中公選書、2012年。

第1章 天皇陵治定への疑問
第2章 巨大天皇陵は地震の巣
第3章 奇々怪々の陵墓参考地
第4章 謎が謎を呼ぶ大和最大の大王墳
第5章 蘇我氏が断行した方墳への大転換
第6章 王者が眠る八角杉の宇宙
第7章 天皇陵から落ちた高松塚古墳

主題は、古代の「天皇陵」。著者は読売新聞の文化部で活躍した記者であったとのこと、ジャーナリスティックな記述の上に、長年携わってきた古代史や考古学への思い入れがほとばしって、学術書とはまた違った読み物としてのおもしろさがある。
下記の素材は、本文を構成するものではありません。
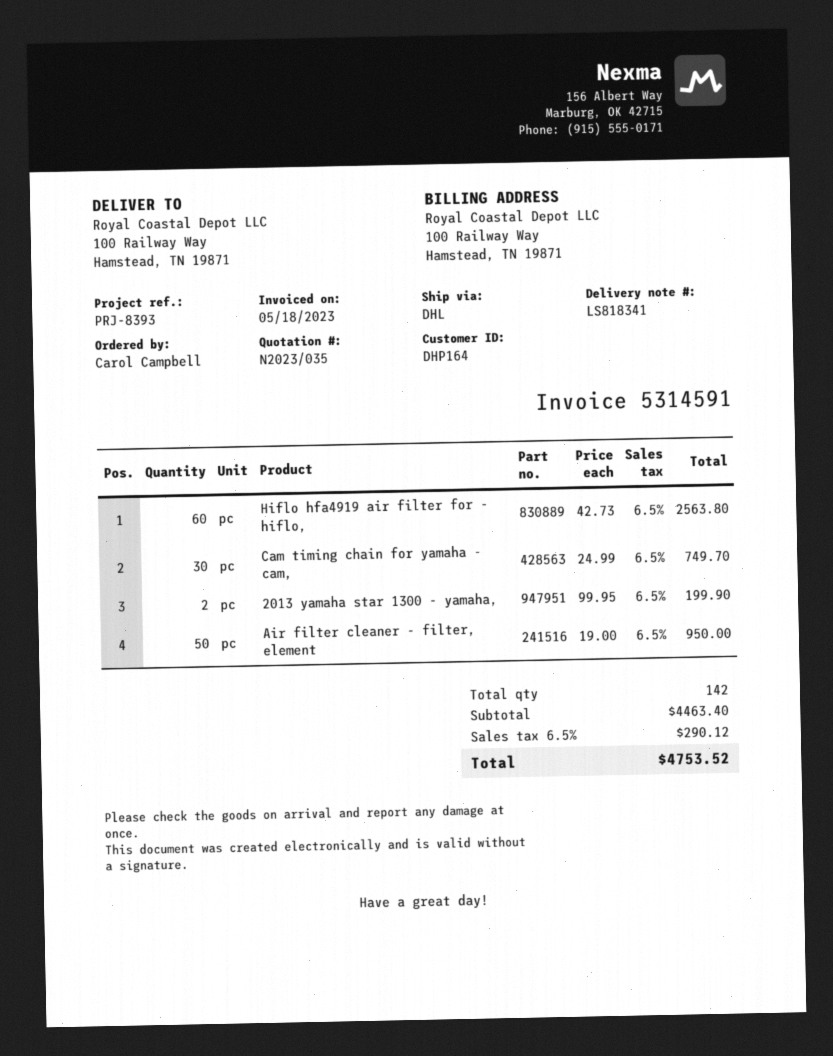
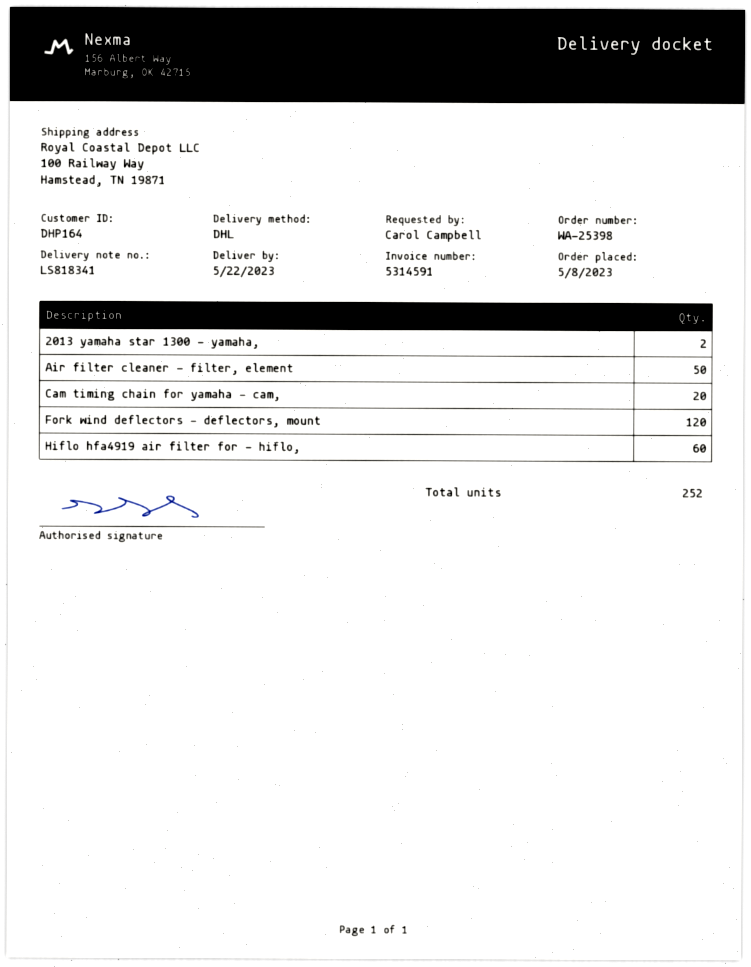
Cam timing chain for yamaha - cam,: 30 -> 20
Fork wind deflectors - deflectors, mount: none -> 120
total quantity: 142 -> 252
一方では、埋葬者が誰かなど、わからないことだらけ、はっきりしないことだらけということがよく分かって、古代史の難しさも感じる。

私がはじめて聞いたのは、ウィリアム・ゴーランド(ガウランド)というイギリス人。大阪造幣寮のお雇い外国人だった彼は、16年間の余暇を古墳のフィールドワークを費やしたと。「ドルメン」という言い方を日本に持ちこんだ人のようだから、私が無知なだけできっとこの世界では知られているのだろう。著者は、モースと同等に評価されるべきだと述べている。お、ウィキペディアを覗くと、ストーンヘンジの保存活動や調査にも関わっていたもよう。おもしろそうな人だ。